Re: [REGRESSION] Commit a66b2e50 "Preserve sysfs files across suspend/resume" causes a regression in intel_pstate

[Date Prev][Date Next][Thread Prev][Thread Next][Date Index][Thread Index]

 



On 07/10/2013 09:45 PM, Dirk Brandewie wrote:
> Hi All,
> 
> Tianyu debugged into https://bugzilla.kernel.org/show_bug.cgi?id=59781
> and found
> that commit a66b2e50 is causing the regression.
> 
> Tianyu has proposed a fix (patch attached to bugzilla) but having scaling
> drivers receive hotplug notifications through two paths seems weird.
> 
> Looking at the core code and some of the other scaling drivers
> I don't see an obvious fix.  Maybe adding optional suspend/resume callbacks
> to the scaling driver interface?
> 
> All the scaling drivers that need to do stateful  work in the init/exit
> callbacks are being affected by this change so I think there are other
> subtle side-effects out there that haven't been noticed yet.
> 
> I am not sure how we should proceed here?
> 
> Thoughts?

While writing that patch, I had taken a shortcut - instead of reorganizing the
code such that I only skip the sysfs parts of cpufreq during suspend/resume,
I went ahead and skipped the _entire_ add/remove calls of cpufreq subsystem.
Obviously that didn't go so well, and for that I'm truly sorry.

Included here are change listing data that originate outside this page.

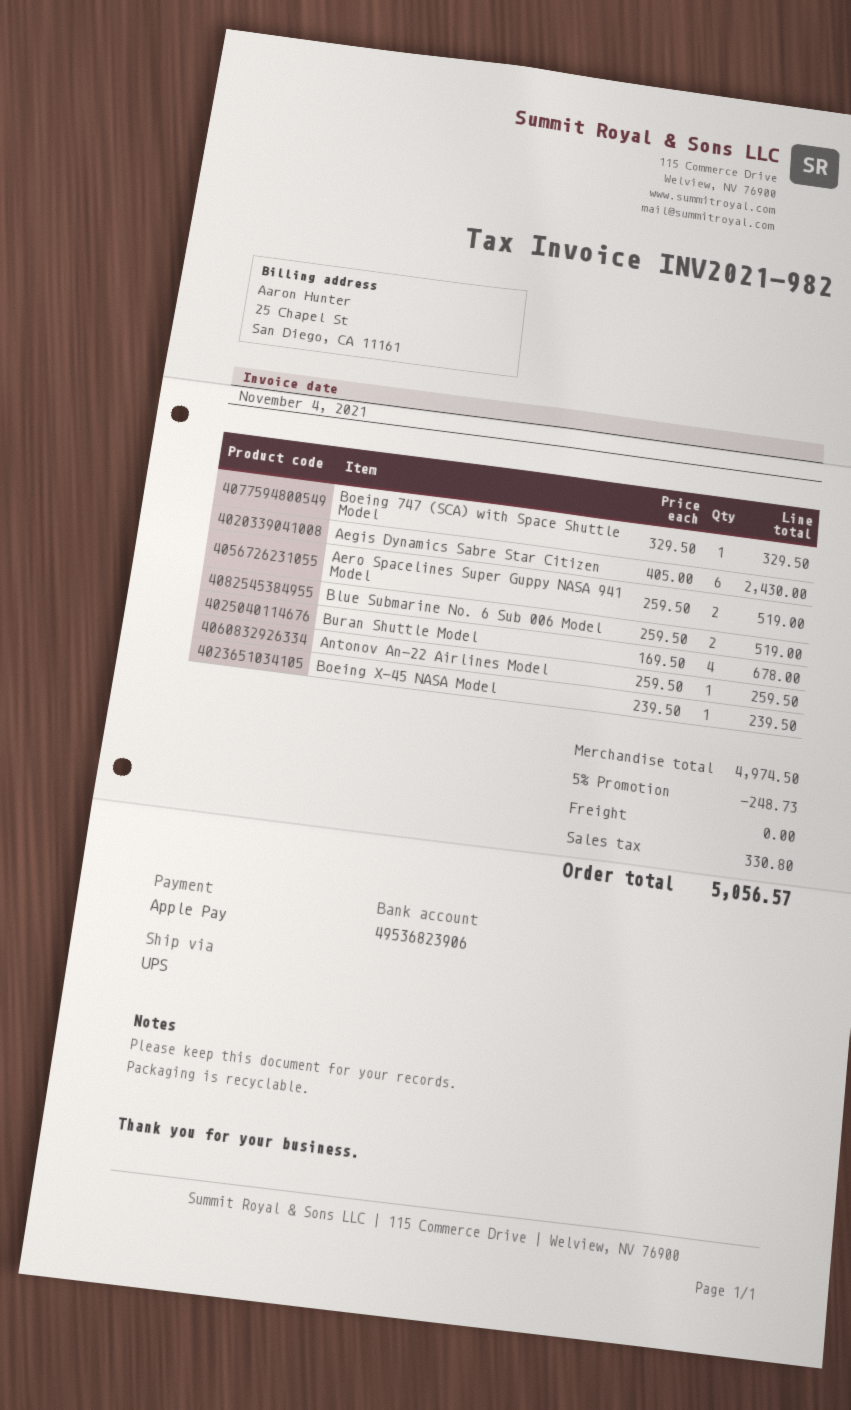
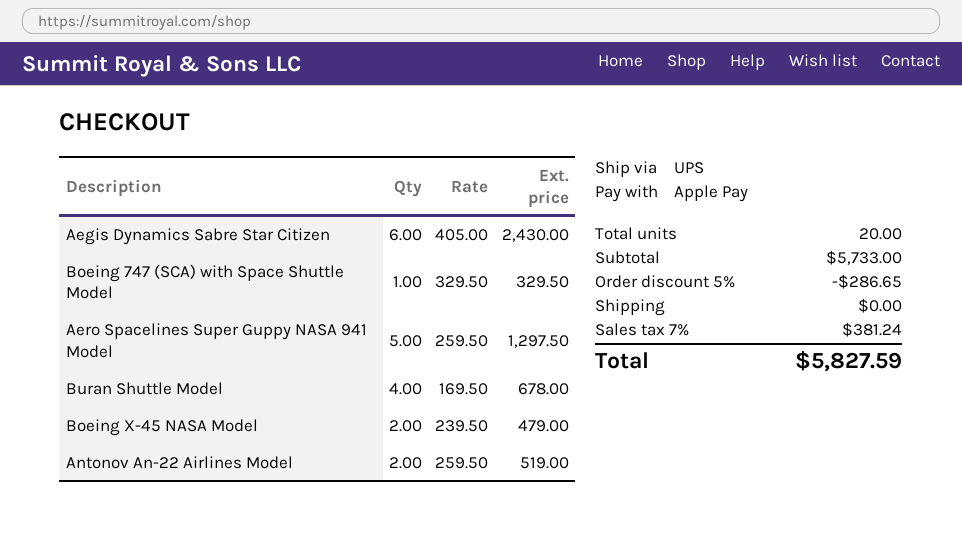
Aero Spacelines Super Guppy NASA 941 Model: 2 x 259.50 = 519.00 -> 5 x 259.50 = 1297.50
Blue Submarine No. 6 Sub 006 Model: 2 x 259.50 = 519.00 -> none
Antonov An-22 Airlines Model: 1 x 259.50 = 259.50 -> 2 x 259.50 = 519.00
Boeing X-45 NASA Model: 1 x 239.50 = 239.50 -> 2 x 239.50 = 479.00
subtotal: 4974.50 -> 5733.00
discount: 5% = 248.73 -> 5% = 286.65
tax: 330.80 -> 381.24
total: 5056.57 -> 5827.59

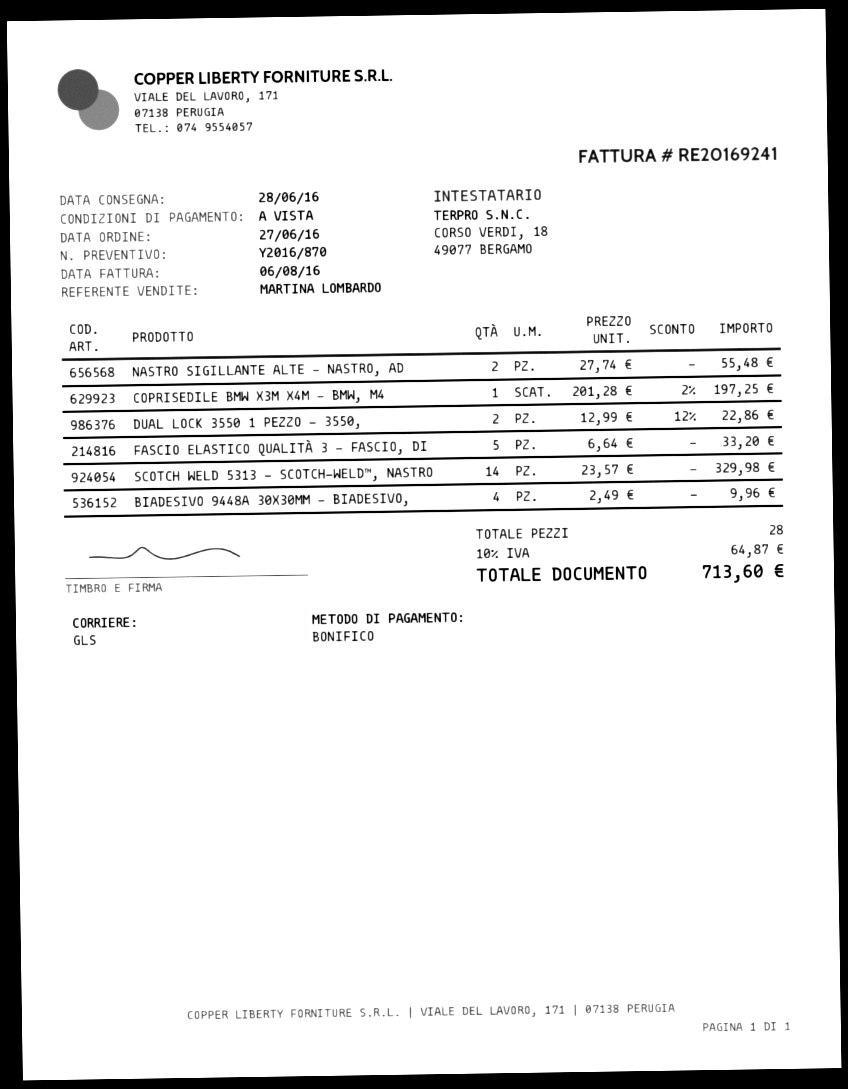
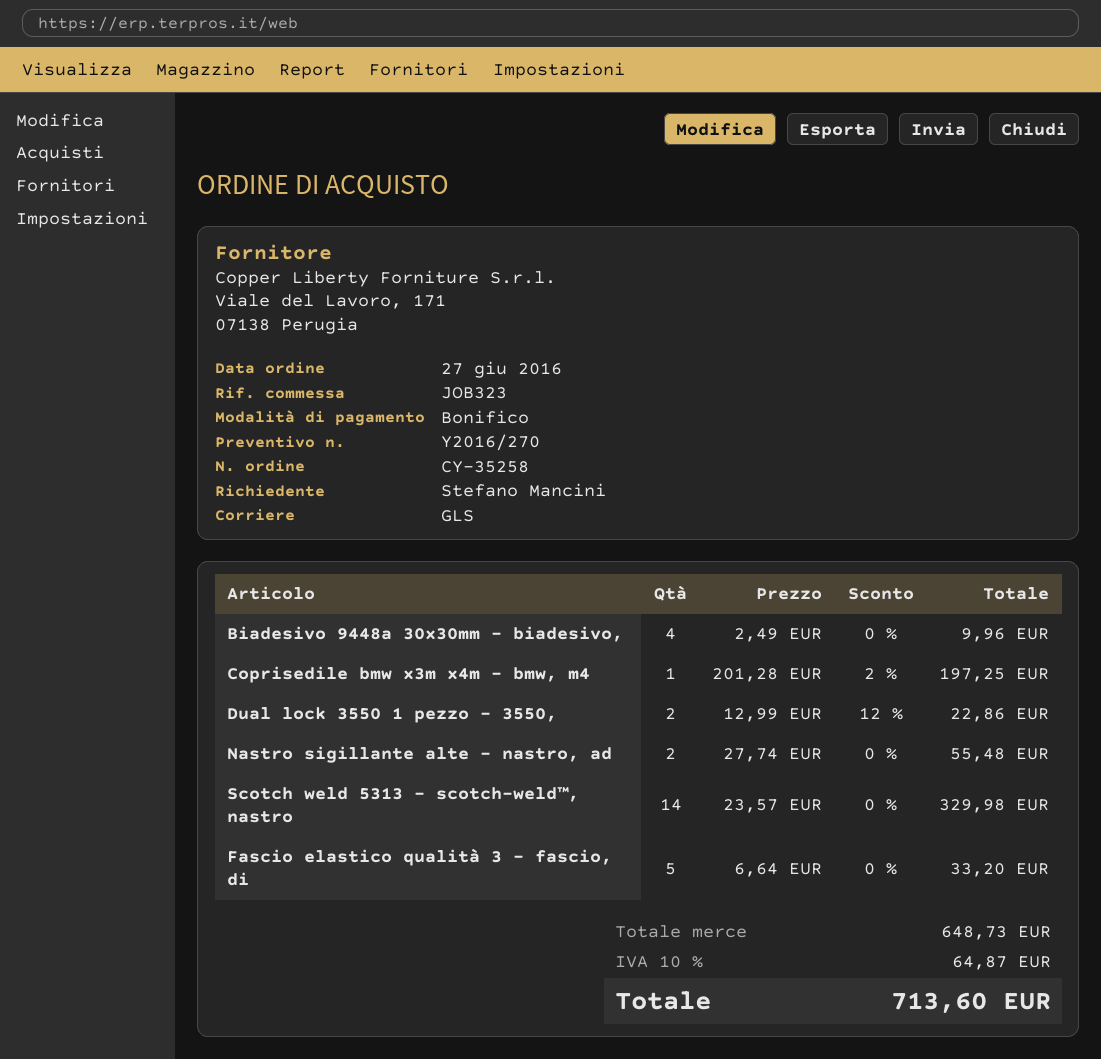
quote number: Y2016/870 -> Y2016/270

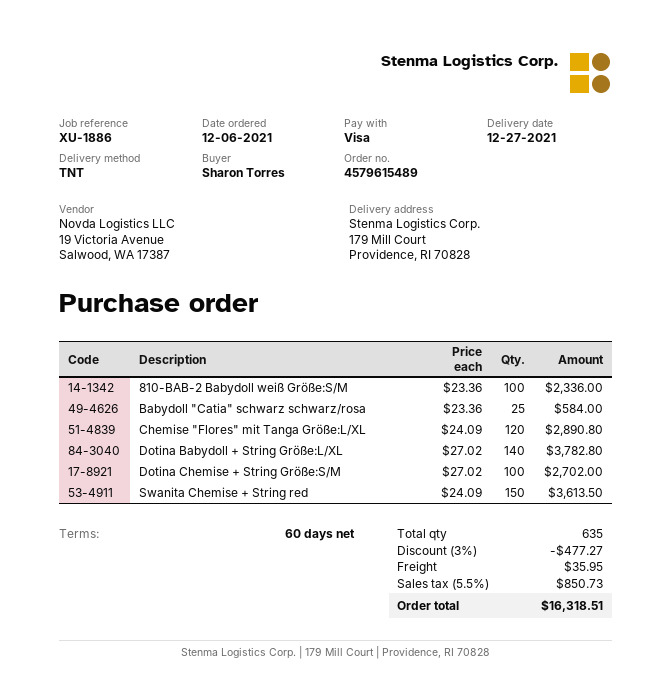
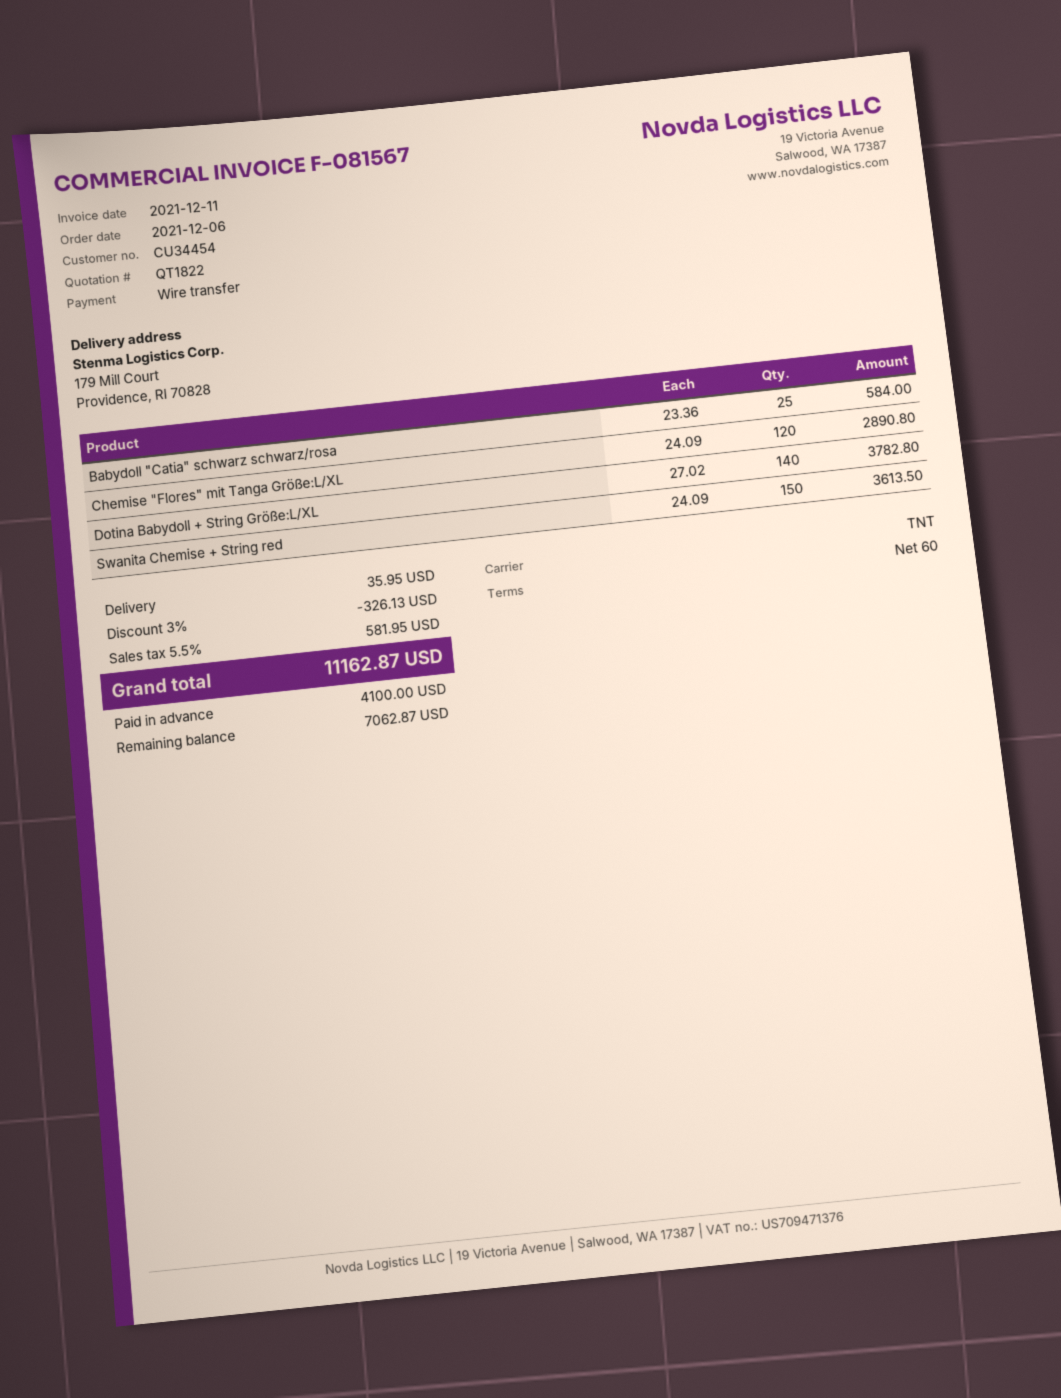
payment method: Visa -> bank transfer
810-BAB-2 Babydoll weiß Größe:S/M: 100 x 23.36 = 2336.00 -> none
Dotina Chemise + String Größe:S/M: 100 x 27.02 = 2702.00 -> none
discount: 3% = 477.27 -> 3% = 326.13
tax: 5.5% = 850.73 -> 5.5% = 581.95
total: 16318.51 -> 11162.87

Below is an untested patch which tries to do it the way it should have been
done originally - by splitting the functionality into cpufreq low-level code
and the sysfs part, and only skipping the sysfs part during suspend/resume.
You might want to give it a try and see how it goes. But note that Rafael is
planning to revert commit a66b2e50 altogether, so this might be moot.

(BTW, the first patch proposed in that bugzilla is already upstream, see commit
f51e1eb cpufreq: Fix cpufreq regression after suspend/resume).

Regards,
Srivatsa S. Bhat


(Applies on current mainline)

---

 drivers/cpufreq/cpufreq.c |  144 ++++++++++++++++++++++++++-------------------
 1 file changed, 82 insertions(+), 62 deletions(-)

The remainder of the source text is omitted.